More people have used silver as money than have used gold. When the masses come to the gold/silver market, they will choose silver simply because they will get more physical metal for their dollars. In the aggregate, the masses have more money than the wealthy, because there are so many of them. That’s why they’re called the masses. The result will be a lot of money being poured into silver during any monetary crisis or period of sustained inflation.

Silver tidbits

Wednesday, July 18th, 2007

Jessica Cross, commodities analyst at VM Group, said had some interesting things about silver in an interview. Resourceinvestor.com published a printed version of the interview.

Much of what Cross said is known to many silver investors. Still, her comments should be interesting to silver investors. One paragraph from the interview:

For example silver is used in wood preservatives in the U.S., it’s used in radio identification tags throughout the world including ID documents, it’s used in medical bandages as a biocide to the extent not only just bandages but in hospitals in the UK, they’re testing silver-impregnated disposable pyjamas. Silver is a very strong biocide, and it’s coming into its own there. The really interesting thing is that if any of these industrial uses take off and start consuming volumes of silver, they’re end uses that don’t generate recycling - so you’re not going to have a problem with the photographic industry where the silver went in and then it came back. This silver will go into the smoke stacks and then all disappear - you’re not going to recycle bandages, pyjamas, radio identification tags, and wood preservatives. That’s physically impossible.
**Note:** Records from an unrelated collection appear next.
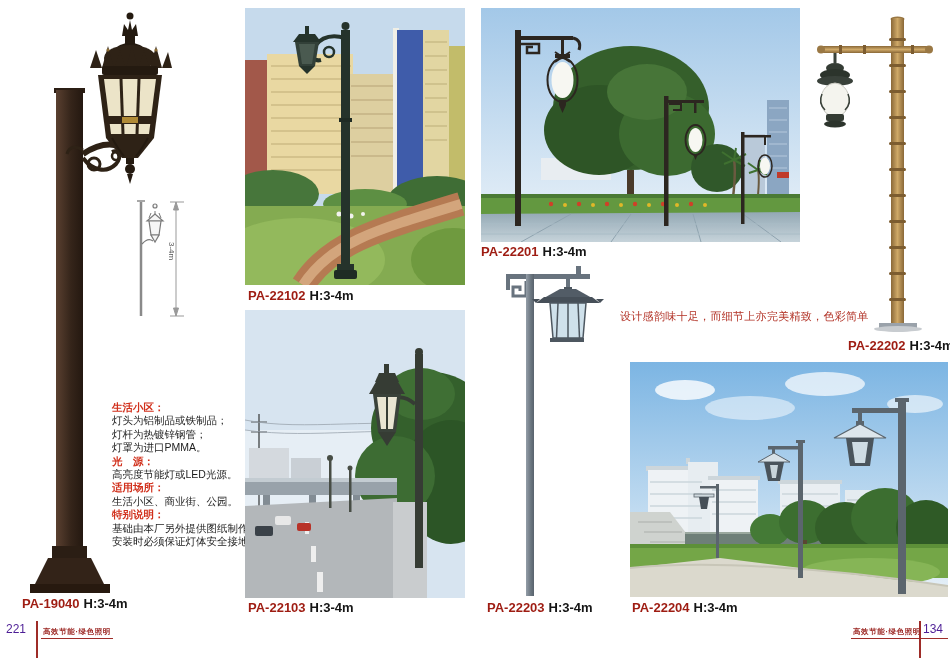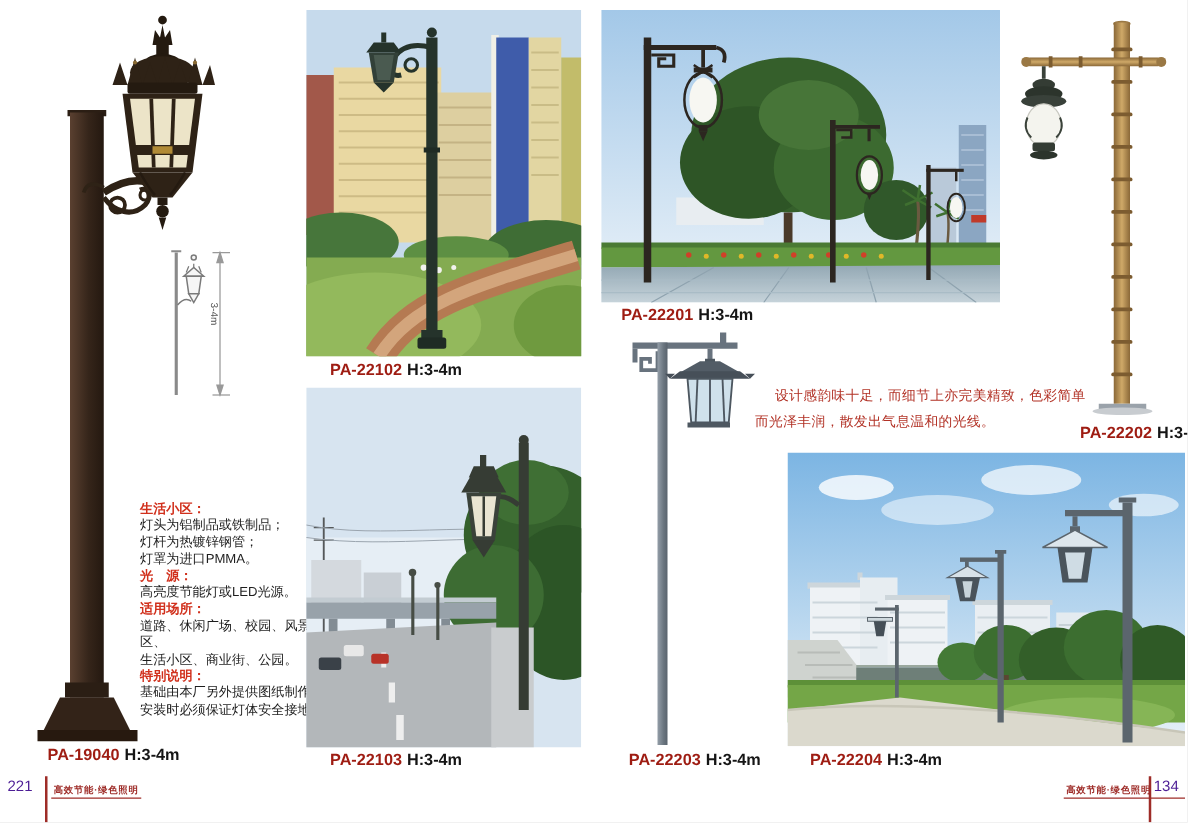--- a/index.html
+++ b/index.html
@@ -1,19 +1,19 @@
 <!DOCTYPE html>
 <html><head>
 <meta charset="utf-8">
 <style>
   html,body{margin:0;padding:0;background:#e8e8e8;}
   .page{position:relative;width:950px;height:658px;background:#ffffff;overflow:hidden;
         font-family:"Liberation Sans","DejaVu Sans",sans-serif;}
   .abs{position:absolute;}
-  .plabel{position:absolute;font-size:13px;font-weight:bold;white-space:nowrap;margin-left:16px;}
+  .plabel{position:absolute;font-size:13px;font-weight:bold;white-space:nowrap;}
   .plabel .code{color:#9e1c12;}
   .plabel .size{color:#151515;margin-left:4px;}
   .spec{position:absolute;left:112px;top:401px;width:150px;font-size:10.5px;line-height:13.4px;color:#1d1d1d;}
   .spec .h{color:#d1301c;font-weight:bold;}
   .desc-line{position:absolute;left:604px;font-size:11px;color:#b23226;letter-spacing:.3px;white-space:nowrap;}
   .dim-label{position:absolute;left:176px;top:242px;font-size:8px;color:#555;
              transform:rotate(90deg);transform-origin:left top;white-space:nowrap;}
   .foot-num{position:absolute;top:622px;font-size:12px;font-weight:normal;color:#4c1d95;}
   .foot-slogan{position:absolute;top:627px;font-size:7.5px;font-weight:bold;color:#9e2c28;letter-spacing:.6px;white-space:nowrap;}
   .foot-vline{position:absolute;top:621px;width:2px;height:37px;background:#9e2c28;}
@@ -95,21 +95,20 @@
   <div class="dim-label">3-4m</div>
 
   <div class="spec">
     <div class="h">生活小区：</div>
     <div>灯头为铝制品或铁制品；</div>
     <div>灯杆为热镀锌钢管；</div>
     <div>灯罩为进口PMMA。</div>
     <div class="h">光　源：</div>
     <div>高亮度节能灯或LED光源。</div>
     <div class="h">适用场所：</div>
-    <div>道路、休闲广场、校园、风景区、</div>
     <div>生活小区、商业街、公园。</div>
     <div class="h">特别说明：</div>
     <div>基础由本厂另外提供图纸制作。</div>
     <div>安装时必须保证灯体安全接地。</div>
   </div>
 
   <div class="plabel" style="left:22px;top:596px;">
     <span class="code">PA-19040</span><span class="size">H:3-4m</span>
   </div>
 
@@ -302,21 +301,20 @@
       <rect x="283" y="129" width="2" height="8"></rect>
       <ellipse cx="284" cy="158" rx="7" ry="11" fill="none" stroke="#2c2620" stroke-width="1.5"></ellipse>
       <ellipse cx="284" cy="158" rx="5" ry="8.5" fill="#f7f7f2"></ellipse>
     </g>
   </svg>
   <div class="plabel" style="left:481px;top:244px;">
     <span class="code">PA-22201</span><span class="size">H:3-4m</span>
   </div>
 
   <div class="desc-line" style="top:309px;margin-left:16px;">设计感韵味十足，而细节上亦完美精致，色彩简单</div>
-  <div class="desc-line" style="top:330px;">而光泽丰润，散发出气息温和的光线。</div>
 
   <svg class="abs" style="left:815px;top:8px;" width="135" height="330" viewBox="0 0 135 330">
     <defs>
       <linearGradient id="bamV" x1="0" y1="0" x2="1" y2="0">
         <stop offset="0" stop-color="#8a6838"></stop>
           <stop offset=".5" stop-color="#cfa968"></stop>
           <stop offset="1" stop-color="#8a6838"></stop>
       </linearGradient>
       <linearGradient id="bamH" x1="0" y1="0" x2="0" y2="1">
         <stop offset="0" stop-color="#8a6838"></stop>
So once the metal has gone into these end uses it’s gone, which is a very refreshing change from the usual.

Silver News tidbits

Tuesday, July 10th, 2007

The second quarter Silver News, a Silver Institute quarterly report covering recent and on-going developments in silver, is interesting reading and yields some tasty morsels for silver investors.

Here are a few:

2006 was the fifth consecutive year that industrial applications posted a gain in total silver demand. Total industrial demand exceeded in 2006, for the first time, 50% of total global fabrication demand.

New anti-microbial flooring for the food industry has been introduced. The flooring emits silver ions that suppress microbial growth, including some or the really nasty bacteria, resulting in cleaner food preparation areas.

Want pollution-free electricity? If only 1% of the world’s sunbelt deserts were dedicated to silver-coated solar reflector systems, they would generate enough power to meet all of the world’s energy needs

Silver demand for the jewelry industry was 171.8 million ounces, versus 164.8 million ounces for photography. While 60% of the silver used for photography is reclaimed, relatively little silver jewelry is recycled. (Between the two uses, about 270 million ounces are lost annually.)

In nine states, fifteen correctional facilities are using a new hard-service disinfectant containing silver dihydrogen citrate to control Staph infections.

With all the new industrial applications being developed for silver, it is likely that from now on industrial demand will exceed 50% of total global fabrication demand. This is a significant development that should cause those investors who like to look at supply/demand statistics to become even more bullish on silver.